Neuss Jazz und Frühbarock kombiniert

Neuss · Kann man Jazzmusik für ein Ensemble mit drei Schlagzeugern schreiben und dabei von Kompositionen aus dem Frühbarock ausgehen? Man kann. Das bewies Gitarrist Axel Fischbacher jetzt in einem Konzert, das innerhalb der von Philipp van Endert veranstalteten Reihe "Blue in Green" in der Alten Post stattfand. Aber wie um Himmels Willen kam er auf die Idee, ein Kirchenlied wie "O Haupt voll Blut und Wunden" mit Jazz-Akkorden zu unterlegen und darüber zu improvisieren?

 Axel Fischbacher (l.I und Dennis Gäbel in der Alten Post.

Axel Fischbacher (l.I und Dennis Gäbel in der Alten Post.

Foto: Stei

Die Geschichte ist schnell erzählt: Im letzten Jahr feierte die Stadt Hilden den 450. Geburtstag ihres größten Sohnes Wilhelm Fabry, des Begründers der wissenschaftlichen Chirurgie. Aus diesem Anlass erteilte sie Fischbacher, der in Hilden eine Jazzreihe gegründet hat, den Auftrag, ein Werk zu komponieren. Es sollte sowohl auf die Zeit Wilhelm Fabrys (1560-1634) Bezug nehmen, als auch von Hildener Musikern aufgeführt werden. Nun gibt es in der Stadt an der Itter, die in Jazzer-Kreisen wegen ihres Festivals bekannt ist, zwar einige namhafte Jazzmusiker, doch lässt sich aus ihnen kein Ensemble in üblicher Besetzung bilden, denn es sind, wie der Zufall es will, drei Schlagzeuger und ein Bassist.
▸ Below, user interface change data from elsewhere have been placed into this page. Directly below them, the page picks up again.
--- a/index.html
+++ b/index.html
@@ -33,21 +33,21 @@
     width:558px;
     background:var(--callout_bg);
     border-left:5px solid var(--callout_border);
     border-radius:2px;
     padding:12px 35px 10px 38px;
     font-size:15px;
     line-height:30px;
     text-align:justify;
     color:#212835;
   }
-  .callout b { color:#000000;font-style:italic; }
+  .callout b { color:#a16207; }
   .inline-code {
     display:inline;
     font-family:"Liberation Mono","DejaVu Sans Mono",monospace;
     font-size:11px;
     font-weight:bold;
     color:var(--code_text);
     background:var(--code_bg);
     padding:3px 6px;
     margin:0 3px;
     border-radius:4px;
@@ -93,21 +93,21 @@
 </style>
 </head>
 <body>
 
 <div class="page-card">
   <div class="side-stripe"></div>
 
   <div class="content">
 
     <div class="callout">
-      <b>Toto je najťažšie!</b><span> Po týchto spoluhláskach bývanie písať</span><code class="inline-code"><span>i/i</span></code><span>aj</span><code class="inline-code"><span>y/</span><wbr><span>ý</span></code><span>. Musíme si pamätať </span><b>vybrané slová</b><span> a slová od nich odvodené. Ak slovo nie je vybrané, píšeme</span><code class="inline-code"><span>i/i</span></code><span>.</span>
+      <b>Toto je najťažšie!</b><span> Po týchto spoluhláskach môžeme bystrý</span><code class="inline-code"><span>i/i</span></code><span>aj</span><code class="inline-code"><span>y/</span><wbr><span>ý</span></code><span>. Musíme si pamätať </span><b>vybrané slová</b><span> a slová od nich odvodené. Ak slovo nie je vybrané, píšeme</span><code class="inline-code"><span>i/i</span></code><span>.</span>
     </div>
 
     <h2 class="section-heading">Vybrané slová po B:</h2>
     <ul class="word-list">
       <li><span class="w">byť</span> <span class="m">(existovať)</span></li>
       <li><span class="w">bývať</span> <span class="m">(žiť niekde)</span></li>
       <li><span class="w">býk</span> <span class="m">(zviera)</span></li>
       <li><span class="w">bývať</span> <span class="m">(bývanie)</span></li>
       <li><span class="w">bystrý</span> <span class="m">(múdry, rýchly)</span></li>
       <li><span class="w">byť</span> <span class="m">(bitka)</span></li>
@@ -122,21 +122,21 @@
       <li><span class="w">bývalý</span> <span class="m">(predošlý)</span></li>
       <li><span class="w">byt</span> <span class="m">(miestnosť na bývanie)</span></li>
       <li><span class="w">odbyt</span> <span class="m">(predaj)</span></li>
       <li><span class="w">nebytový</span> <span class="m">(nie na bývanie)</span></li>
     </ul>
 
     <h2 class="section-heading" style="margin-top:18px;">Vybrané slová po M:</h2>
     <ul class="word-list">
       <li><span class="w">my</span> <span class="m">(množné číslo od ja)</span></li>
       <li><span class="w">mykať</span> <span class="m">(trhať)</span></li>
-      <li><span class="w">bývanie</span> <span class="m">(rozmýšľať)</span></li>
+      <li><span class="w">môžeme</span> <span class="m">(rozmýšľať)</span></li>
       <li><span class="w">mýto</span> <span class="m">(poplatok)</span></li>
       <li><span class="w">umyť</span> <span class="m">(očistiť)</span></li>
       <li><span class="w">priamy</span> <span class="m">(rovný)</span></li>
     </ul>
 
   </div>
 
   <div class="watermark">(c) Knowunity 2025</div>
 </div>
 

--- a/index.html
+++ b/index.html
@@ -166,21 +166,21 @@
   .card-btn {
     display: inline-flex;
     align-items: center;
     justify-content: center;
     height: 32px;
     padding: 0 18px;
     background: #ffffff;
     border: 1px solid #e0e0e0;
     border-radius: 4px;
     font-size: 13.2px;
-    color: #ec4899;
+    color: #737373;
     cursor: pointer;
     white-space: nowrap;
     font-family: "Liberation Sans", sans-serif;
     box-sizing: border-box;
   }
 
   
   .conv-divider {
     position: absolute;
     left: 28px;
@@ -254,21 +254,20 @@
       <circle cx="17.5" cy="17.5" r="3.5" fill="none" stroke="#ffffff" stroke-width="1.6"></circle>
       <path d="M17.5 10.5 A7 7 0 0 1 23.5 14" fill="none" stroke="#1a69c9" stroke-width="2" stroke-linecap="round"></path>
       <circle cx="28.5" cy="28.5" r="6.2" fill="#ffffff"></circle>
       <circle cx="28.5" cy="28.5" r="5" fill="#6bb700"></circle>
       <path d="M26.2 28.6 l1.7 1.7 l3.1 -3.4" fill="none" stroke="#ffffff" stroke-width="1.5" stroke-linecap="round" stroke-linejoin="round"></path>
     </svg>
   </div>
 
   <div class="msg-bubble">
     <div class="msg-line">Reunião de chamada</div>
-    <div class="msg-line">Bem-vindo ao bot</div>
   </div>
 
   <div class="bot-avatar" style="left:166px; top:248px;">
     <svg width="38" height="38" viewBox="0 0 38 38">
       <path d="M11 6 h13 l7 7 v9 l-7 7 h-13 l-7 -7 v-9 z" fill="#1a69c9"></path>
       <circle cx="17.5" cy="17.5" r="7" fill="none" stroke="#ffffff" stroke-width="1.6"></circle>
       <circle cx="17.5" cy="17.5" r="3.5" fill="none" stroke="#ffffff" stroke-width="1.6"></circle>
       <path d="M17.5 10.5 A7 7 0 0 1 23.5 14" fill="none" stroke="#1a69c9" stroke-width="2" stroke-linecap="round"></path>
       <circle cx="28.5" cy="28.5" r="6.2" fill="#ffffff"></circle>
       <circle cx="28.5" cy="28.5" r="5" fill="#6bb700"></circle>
Fischbacher aber ließ sich von solch schwierigen Voraussetzungen nicht schrecken, sondern machte sich unter dem Titel "The World is not a Disc", mutig ans Werk. Er führte die Rhythmusgruppe aus Hilden mit einer "Horn Section" aus Bern zusammen, der Stadt, in der Fabry zuletzt wirkte, und in der er 1634 starb, und konfrontierte die Melodien von Komponisten wie Haßler, Praetorius oder Sweelinck mit einem Stil unserer Zeit, dem modernen Jazz. Das Konzept ging auf.

Das Projekt funktioniert in Originalbesetzung ebenso wie jetzt in der Alten Post, wo Fischbacher die Schweizer Mitglieder des Oktetts durch Bläser aus Köln ersetzte. So kam es, dass die altertümlichen Melodien plötzlich begannen, zu swingen und zu grooven. Aus einem Madrigal von Melchior Franck und einem Psalm von Jan Pieterszoon Sweelinck wurde Hardbop, aus Orgelmusik von Hieronymus Praetorius Gospel-Jazz. Und ein dreistimmiger Satz zur Melodie aus einem Ballett verwandelte sich in der Kombination mit Jazz-Harmonien zu einem Uptempo-Stück.

Was am Ende bleibt, ist – unabhängig von der Vorgeschichte – einfach gute Musik. Als die Zuhörer sich bei der Latin-Jazz-Nummer "On the Sand with Echoes" im Samba-Rhythmus mitbewegten, mochten sie sich denken, dass der Titel des ursprünglichen Madrigals von Orlando di Lasso aus dem 16. Jahrhundert auch ein passender Kommentar zum Konzert gewesen wäre: "Hollah, welch gutes Echo!"